Lübnan’da Şii-Sünni çatışması kışkırtılıyor
Irkçı-siyonizme hizmet eden cihatçı çeteler, İsrail’e karşı direnen Hizbullah’ı mezhep savaşı bataklığının içine çekmek için özel bir çaba sarf ediyorlar.
Geçen hafta Beyrut’un güneyindeki, Şii nüfusun yoğun olduğu Dahiye bölgesinde TNT yüklü bir araçla saldırı düzenleyen kökten dinci teröristler, 50’yi aşkın kişiyi katletmiş, yüzlerce kişiyi ise yaralamışlardı. Sivil halkı hedef alan saldırıyı düzenleyen cihatçı çeteler, direniş hareketi Lübnan Hizbullah’a destek veren Dahiye halkını, bundan dolayı cezalandırdılar. Irkçı-siyonizme hizmet eden cihatçı çeteler, İsrail’e karşı direnen Hizbullah’ı mezhep savaşı bataklığının içine çekmek için özel bir çaba sarf ediyorlar.
Dahiye saldırısının ardından, 2006’da İsrail’e karşı kazanılan zaferin yıldönümü etkinliğinde dev bir ekrandan halka seslenen Hizbullah lideri Hasan Nasrallah, mezhep çatışmaları tuzağına düşülmemesi konusunda uyarmıştı.
Hizbullah’ın bu konuda net bir tutum ortaya koyması, cihatçı çetelerin birkez daha cani yüzlerini göstermesini engellemedi.

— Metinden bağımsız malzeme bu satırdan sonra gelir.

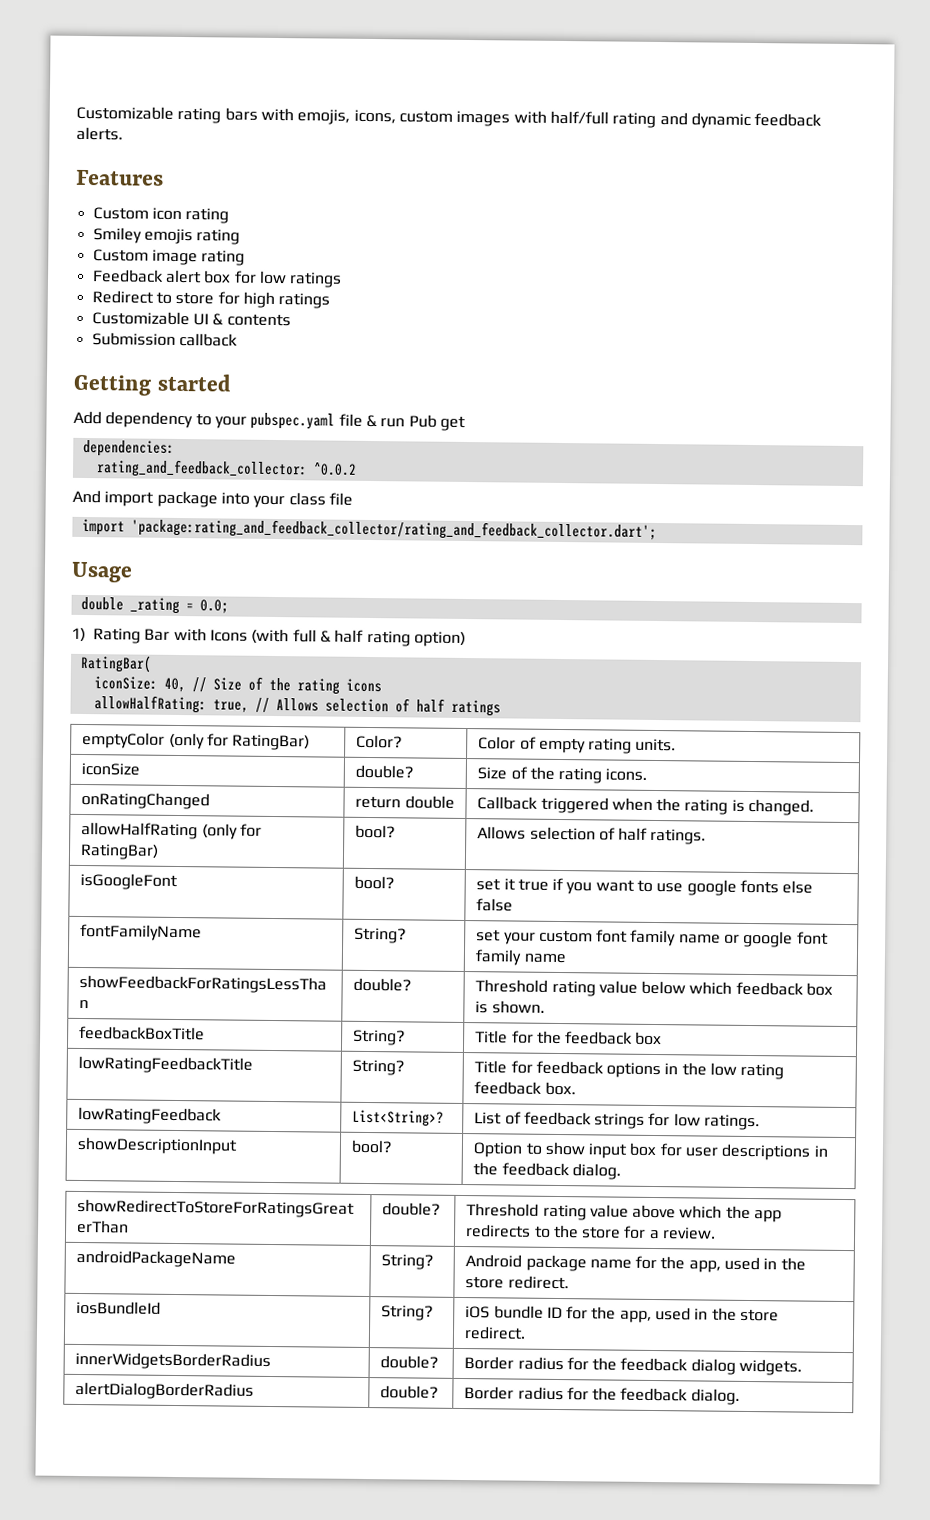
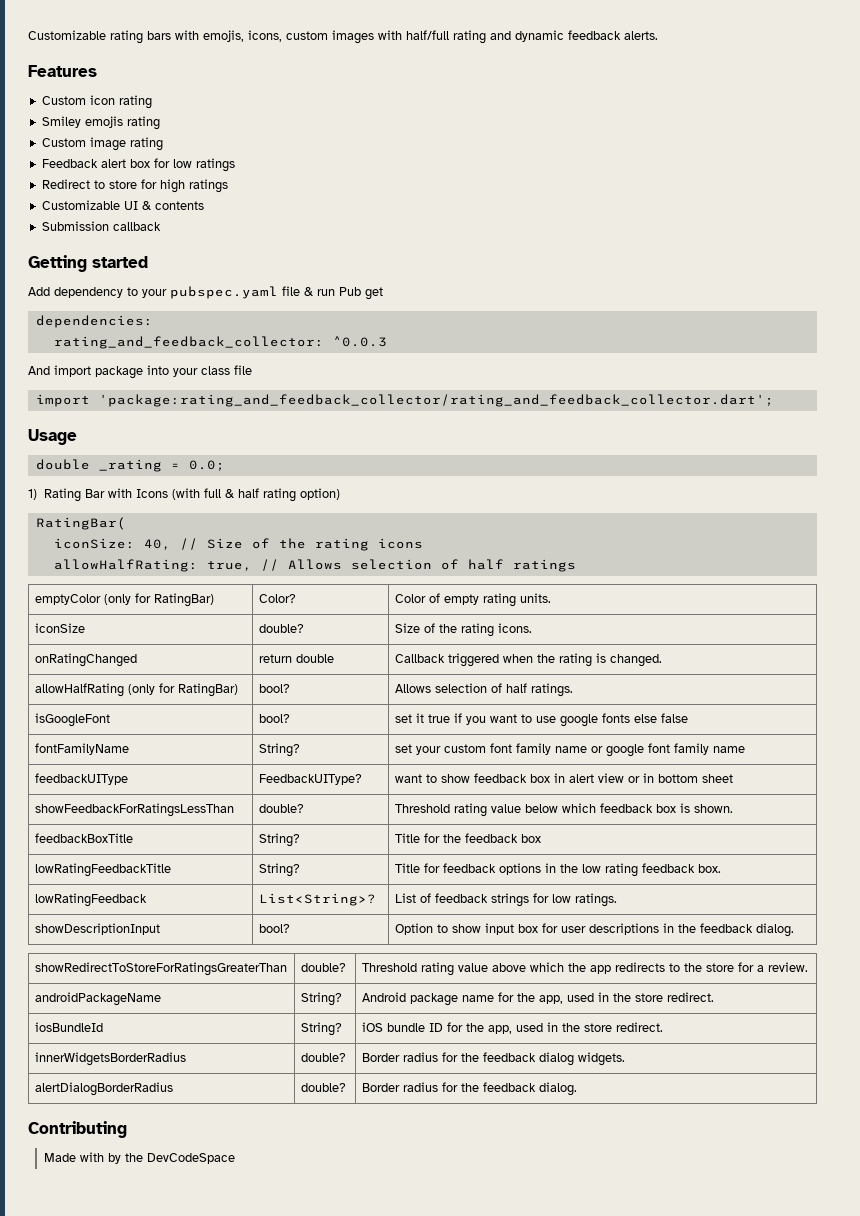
- rating_and_feedback_collector: ^0.0.2
+ rating_and_feedback_collector: ^0.0.3
+ feedbackUIType | FeedbackUIType? | want to show feedback box in alert view or in bottom sheet
+ Contributing
+ Made with by the DevCodeSpace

Ancak bu defa hedef, Sünnilerin namaz kıldığı camiler oldu.
Lübnan’ın kuzeyindeki Trablusşam kentinde bulunan Es Selam ve El Takva camilerini hedef alan cihatçı çeteler, cuma namazını kılanların dağıldığı saatte saldırıyı düzenleyerek, yine onlarca kişiyi katlettiler, yüzlerce kişiyi ise yaraladılar.

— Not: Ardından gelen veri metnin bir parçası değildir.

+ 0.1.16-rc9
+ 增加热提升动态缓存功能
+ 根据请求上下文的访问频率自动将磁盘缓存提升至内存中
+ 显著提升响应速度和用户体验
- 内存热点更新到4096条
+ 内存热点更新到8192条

Patlamaların hemen ardından olay yerine akın eden kökten dinci selefiler, Hizbullah’ı ve lideri Nasrallah’ı hedef alan sloganlar atarak, mezhep çatışmalarını kışkırtmak için fırsatı kullandılar. Lübnan’daki El Kaide uzantıları ve onların destekçileri, saldırıdan Suriye’yi sorumlu tuttular. Saldırıları kınayan Hizbullah’ın tutumu çok net olduğu için, onun müttefiki olan Baas yönetimini sorumlu ilan eden dinciler, dolaylı olarak Hizbullah’ı da hedef aldılar. Bu değerlendirmeleri yapanlar, mezhep çatışmalarını kışkırtmak isteyen cihatçı katillerin işini kolaylaştıracak türden açıklamalar yaparak kökten dincilerin değirmenine su taşıdılar.

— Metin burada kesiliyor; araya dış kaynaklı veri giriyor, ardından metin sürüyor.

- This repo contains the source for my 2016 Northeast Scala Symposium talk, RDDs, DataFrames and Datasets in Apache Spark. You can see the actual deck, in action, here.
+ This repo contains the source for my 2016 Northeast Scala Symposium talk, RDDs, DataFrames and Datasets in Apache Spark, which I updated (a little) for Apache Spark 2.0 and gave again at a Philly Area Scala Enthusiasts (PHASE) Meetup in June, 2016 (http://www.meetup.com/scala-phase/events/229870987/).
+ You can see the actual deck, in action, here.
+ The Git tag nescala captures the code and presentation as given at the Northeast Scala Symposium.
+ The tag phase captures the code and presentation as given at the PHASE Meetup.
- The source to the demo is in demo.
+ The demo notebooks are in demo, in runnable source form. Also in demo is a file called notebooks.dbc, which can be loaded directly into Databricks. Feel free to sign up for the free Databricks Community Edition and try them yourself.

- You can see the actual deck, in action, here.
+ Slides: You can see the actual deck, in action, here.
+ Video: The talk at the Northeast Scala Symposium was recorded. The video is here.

Önce Şiileri sonra Sünnileri katledip mezhep çatışmalarını kışkırtma taktiği, cihatçı çetelerin Pakistan’da, Irak’ta, Suriye’de kullandıkları kirli taktiklerden biridir. Lübnan’ı da yıkıcı savaşın içine çekmeye çalışan cihatçı tetikçilerle efendileri, aynı kirli yöntimi bu ülkede de deniyorlar. Bu ülkedeki siyasal yapının –Komünist partisi dışında- etnik, dinsel, mezhepsel temeller üzerine kurulu olması, toplumsal yapıyı kırılgan hale getirmektedir. Buna karşın Lübnan’da farklı siyasal akımlara mensup kişilerin bu konuda uyanık oldukları da gözleniyor. Nitekim farklı siyasi eğilimlere mensup kişiler, Dahiye’yi vuranlarla Trablusşam’ı vuranların aynı güçler olduğunu fark etmekte güçlük çekmediler.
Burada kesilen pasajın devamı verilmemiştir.